The first concern involves existing world powers and rising regional powers, along with a range of non-state actors, that “will vie for dominance in the global order, as well as compete to set the emerging conditions and the rules that will shape that order for decades to come,” the report said.

Avril Haines, director of national intelligence for ODNI, pointed to both the People’s Republic of China and Russia as nations interested in expanding their reach throughout the region and global influence. During the hearing, Haines said that China is the United States’ “most serious and consequential intelligence rival.”

Haines noted that intelligence experts expect that Chinese President Xi Jinping, who secured a third term in office in October 2022, will use his increasing influence to gain additional significant power over key issues, including Taiwan and challenging Western influence.

FBI director Christopher Wray added that with what China’s intelligence agents target and attempt to steal from other nations, including the United States, technology and cybersecurity have become “inextricably” combined with national security.

“We can no longer just pay attention to who has the most tanks, airplanes, or missiles,” said Senator Mark Warner (D-VA), committee chairman, in his opening statement. “We need to also focus on technology, R&D dollars, strategic investment flows, and supply chains, because whoever leads in technology will have an edge in the national security competition of the future.” 

The assessment, said William Hutchinson, CEO of SimSpace, “reveals that the government is increasingly concerned about escalating cyber-threats from nation states….Cyberattacks on nation states such as Ukraine will be used as a blueprint by modern day hackers on a global scale as attacks on critical infrastructure become more hostile.”

The second national security challenge are actually a range of challenges that transcend borders and are expected to converge, such as climate change or Russia’s invasion of Ukraine.

Haines noted that while Putin’s “nuclear saber rattling” is likely more of a show in an attempt to deter additional Western interference, Russia has already suffered significant losses both at home and abroad. Recovery for Moscow will take years, Haines said, meaning that it will increasingly rely on its allies, such as China.

Experts at the hearing added that the Russia-Ukraine war exacerbated cracks in the global economy, already aggravated by the COVID-19 pandemic.
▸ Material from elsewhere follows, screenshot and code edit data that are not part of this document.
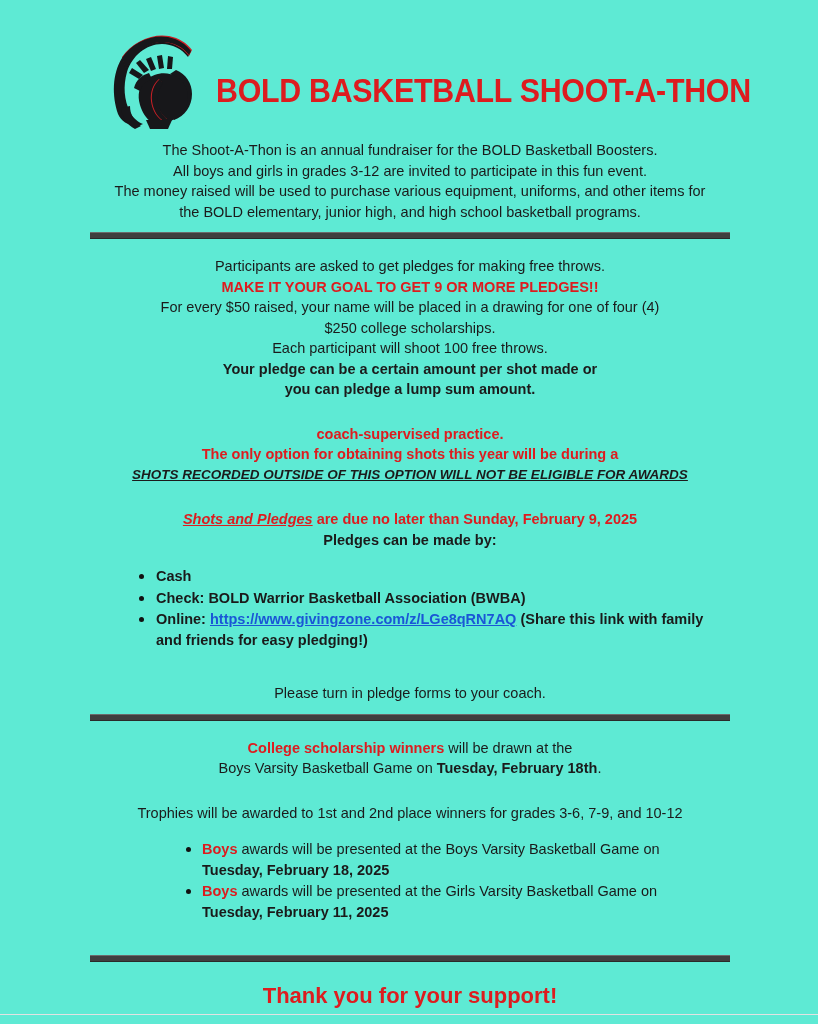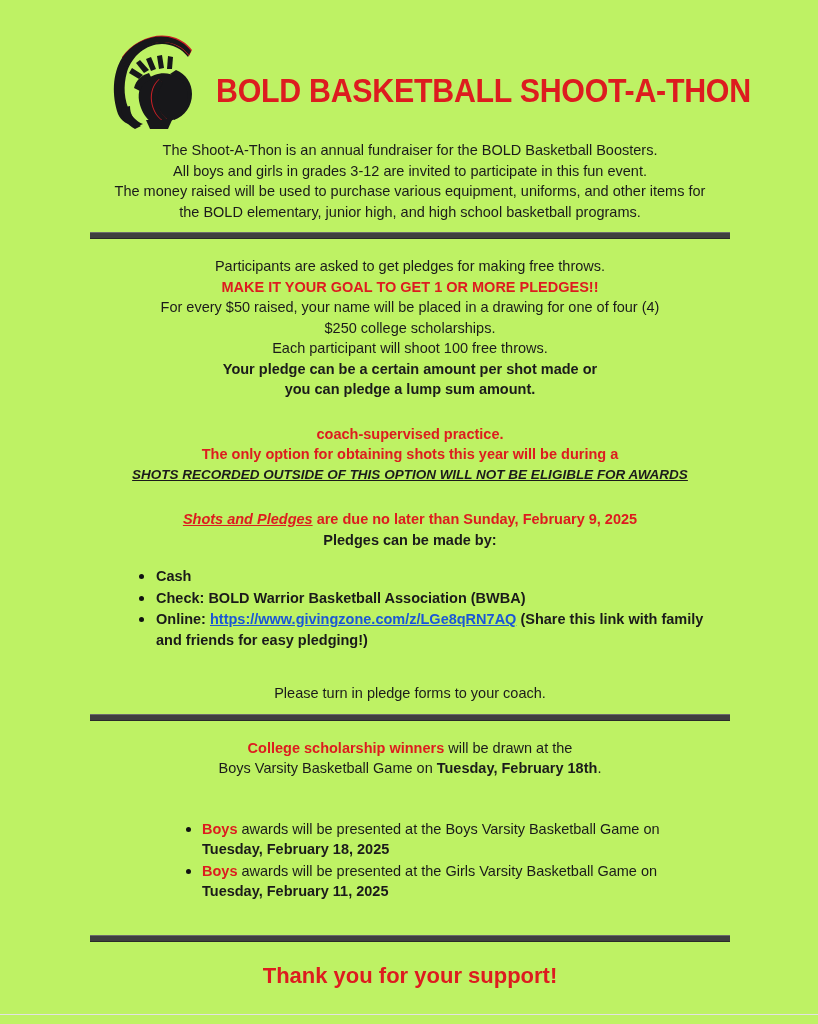--- a/index.html
+++ b/index.html
@@ -20,7 +20,7 @@
     left: 0; top: 0;
     width: 818px;
     height: 1024px;
-    background: #bef264;
+    background: #5eead4;
     box-sizing: border-box;
   }
   .content {

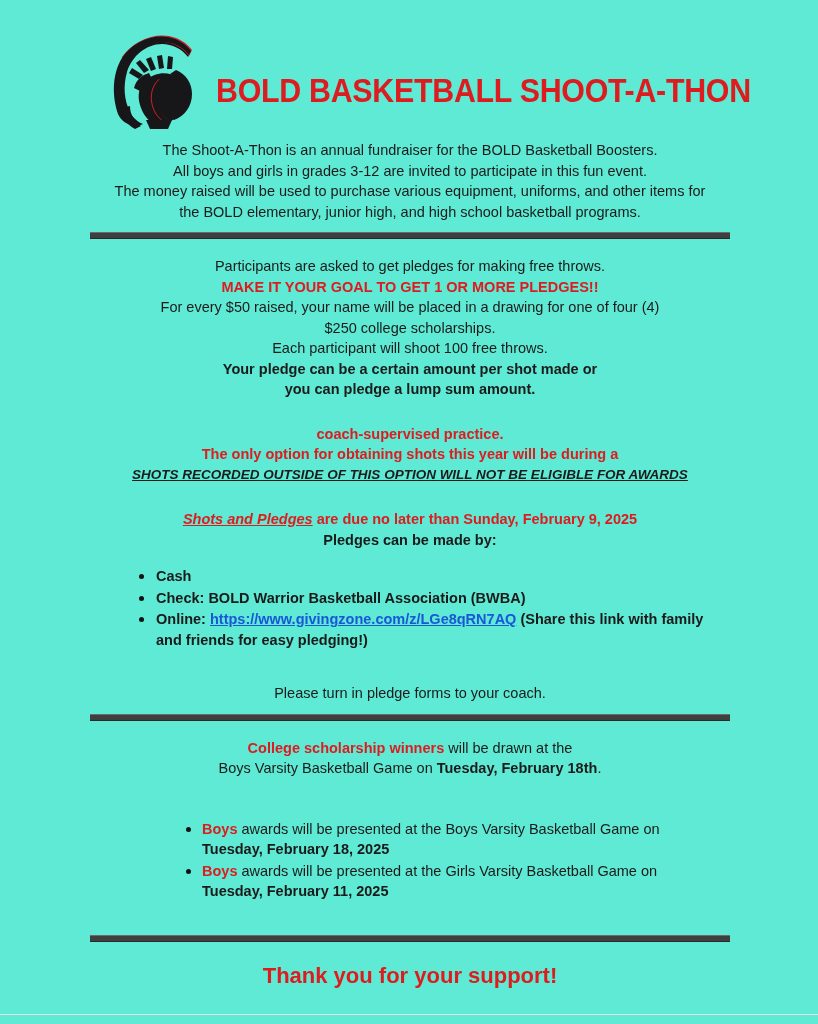--- a/index.html
+++ b/index.html
@@ -167,7 +167,7 @@
 
     <div class="block">
       <div class="line">Participants are asked to get pledges for making free throws.</div>
-      <div class="line redb">MAKE IT YOUR GOAL TO GET 1 OR MORE PLEDGES!!</div>
+      <div class="line redb">MAKE IT YOUR GOAL TO GET 9 OR MORE PLEDGES!!</div>
       <div class="line">For every $50 raised, your name will be placed in a drawing for one of four (4)</div>
       <div class="line">$250 college scholarships.</div>
       <div class="line">Each participant will shoot 100 free throws.</div>

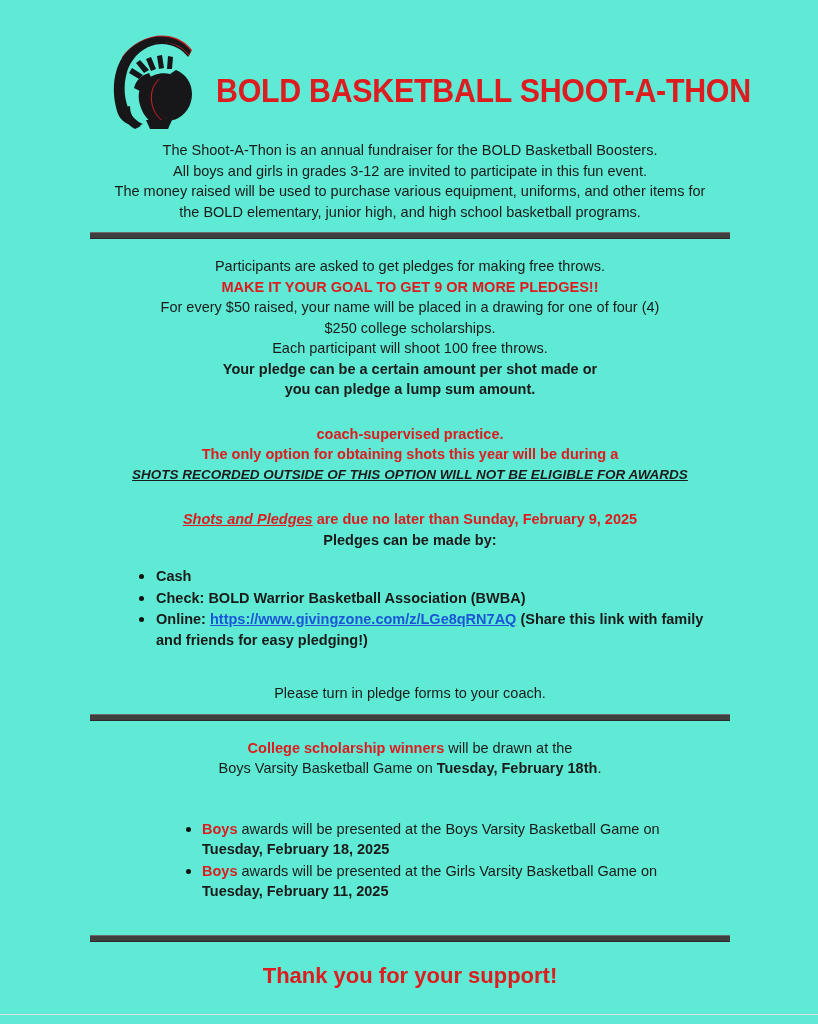--- a/index.html
+++ b/index.html
@@ -228,6 +228,9 @@
 
     <div class="spacer-lg"></div>
 
+    <div class="block">
+      <div class="line">Trophies will be awarded to 1st and 2nd place winners for grades 3-6, 7-9, and 10-12</div>
+    </div>
 
     <ul class="bullets awards">
       <li>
The war “raised commodity prices, fueled market volatility, and contributed to food insecurity and financial instability, particularly in low-income countries,” according to the report.

“Despite global backlash over Russia’s invasion of Ukraine, China will maintain its diplomatic, defense, economic, and technology cooperation with Russia to continue trying to challenge the United States, even as it will limit public support,” the report said. “…No country has been immune to these effects,” and these trends are expected to continue through 2023.
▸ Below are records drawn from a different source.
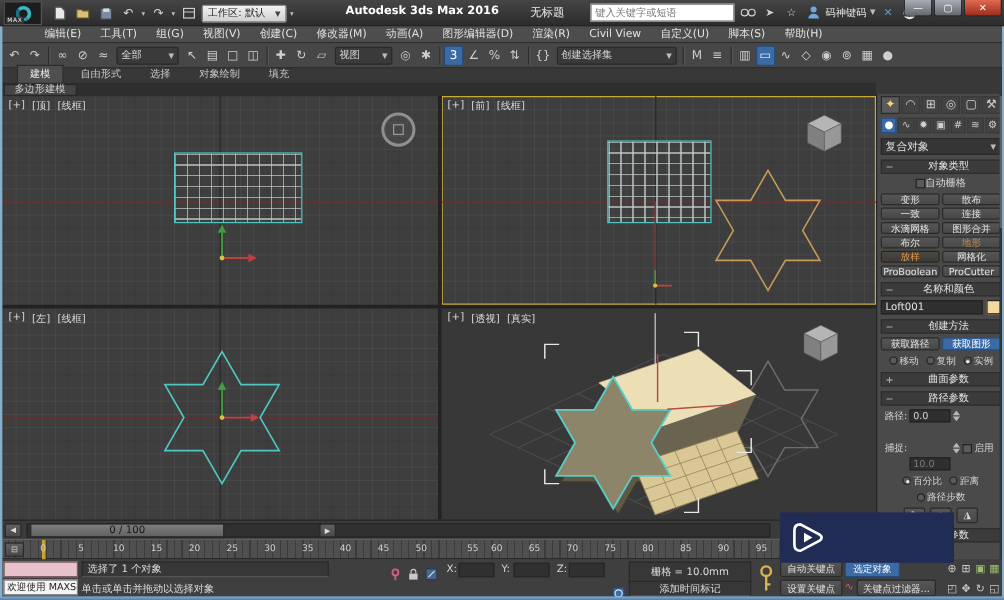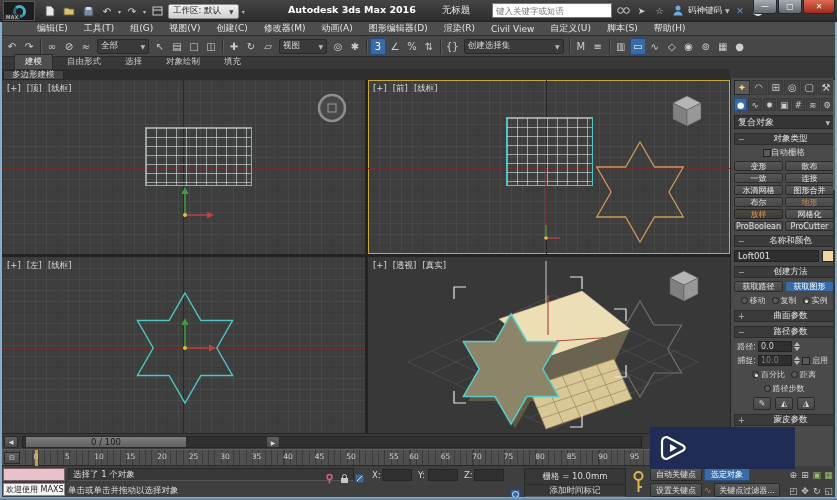--- a/index.html
+++ b/index.html
@@ -82,7 +82,7 @@
   .pprow{display:flex;align-items:center;gap:2px;margin-top:3px;font-size:8px;color:#d5d5d5;}
   .pprow .lbl{width:22px;text-align:right;}
   .ppfield{background:#2f2f2f;border:1px solid #222;color:#d8d8d8;height:11px;font-size:8px;padding:0 2px;width:34px;}
-  .ppfield.dim{color:#7d7d7d;}
+  .ppfield.dim{color:#7d7d7d;margin-top:26px;}
   .spn{display:inline-flex;flex-direction:column;gap:1px;}
   .spn i{display:block;width:0;height:0;border:3px solid transparent;}
   .spn .up{border-bottom:4px solid #b8b8b8;border-top:none;}

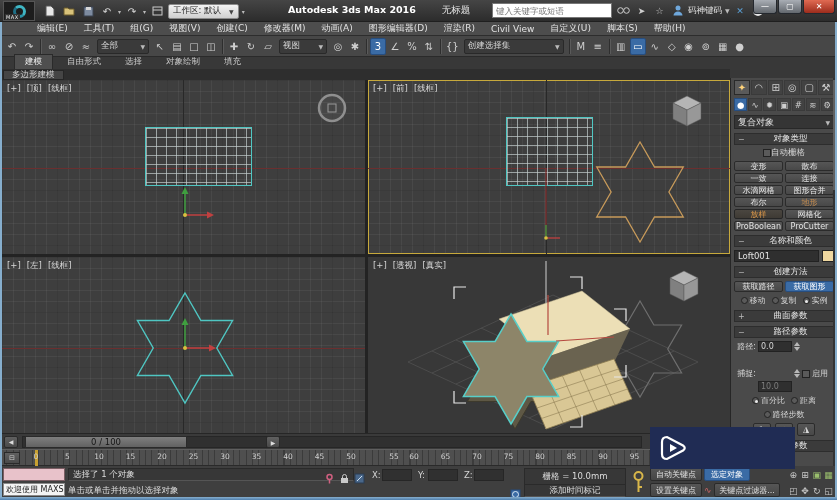--- a/index.html
+++ b/index.html
@@ -565,7 +565,7 @@
   <div class="ab" id="statusbar">
     <div class="ab sfield" id="macro"></div>
     <div class="ab" id="listener">欢迎使用 MAXScript</div>
-    <div class="ab sfield" style="left:68px;top:2px;width:286px;height:13px;">选择了 1 个对象</div>
+    <div class="ab sfield" style="left:68px;top:2px;width:206px;height:13px;">选择了 1 个对象</div>
     <div class="ab" style="left:68px;top:18px;width:360px;height:13px;color:#dcdcdc;font-size:8.5px;display:flex;align-items:center;">单击或单击并拖动以选择对象</div>
 
     <span class="ab" style="left:324px;top:3px">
Russia and China are also supporting autocratic efforts in other countries, discouraging democracy abroad, according to Haines.

When it comes to convergence, geopolitical tensions are expected to increase or result from increasingly extreme climate effects.
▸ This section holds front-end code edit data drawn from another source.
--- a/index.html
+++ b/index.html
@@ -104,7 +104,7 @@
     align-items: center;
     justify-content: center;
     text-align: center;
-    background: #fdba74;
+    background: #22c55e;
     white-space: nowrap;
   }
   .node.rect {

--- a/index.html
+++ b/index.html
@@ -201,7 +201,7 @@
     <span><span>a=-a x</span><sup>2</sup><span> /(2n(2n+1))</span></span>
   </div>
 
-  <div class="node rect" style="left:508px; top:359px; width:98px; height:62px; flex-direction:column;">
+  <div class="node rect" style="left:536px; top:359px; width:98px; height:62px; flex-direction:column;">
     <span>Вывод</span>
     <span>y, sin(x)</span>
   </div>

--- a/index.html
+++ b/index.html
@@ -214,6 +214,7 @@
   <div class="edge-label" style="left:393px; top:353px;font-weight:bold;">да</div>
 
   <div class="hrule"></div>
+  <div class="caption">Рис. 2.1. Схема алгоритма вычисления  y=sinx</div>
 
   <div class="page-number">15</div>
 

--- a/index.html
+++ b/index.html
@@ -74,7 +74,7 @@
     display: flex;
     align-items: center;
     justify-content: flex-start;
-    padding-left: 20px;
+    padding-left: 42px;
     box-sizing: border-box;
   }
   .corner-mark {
“Climate change will increasingly exacerbate risks to U.S. national security interests as the physical impacts increase and geopolitical tensions mount about the global response to the challenge,” the report added. “…As temperatures rise and more extreme climate effects manifest, there is a growing risk of conflict over resources associated with water, arable land, and the Arctic. Additional factors, such as migration, some of which will be exacerbated by climate and weather events, will heighten these risks."

The report also pointed to illegal and unregulated fishing practices, largely from Chinese vessels, that are contributing to overfishing—further straining food security in other regions, as well as threatening marine biodiversity.

Other concerns that the intelligence community and the committee pointed to were artificial intelligence, energy and utilities, and biotechnology. Wray noted that while public-private partnerships and coordination between the two sectors has resulted in sometimes preventing or mitigating intellectual property and other thefts coordinated by Chinese interests, there remains a need to increase such partnerships.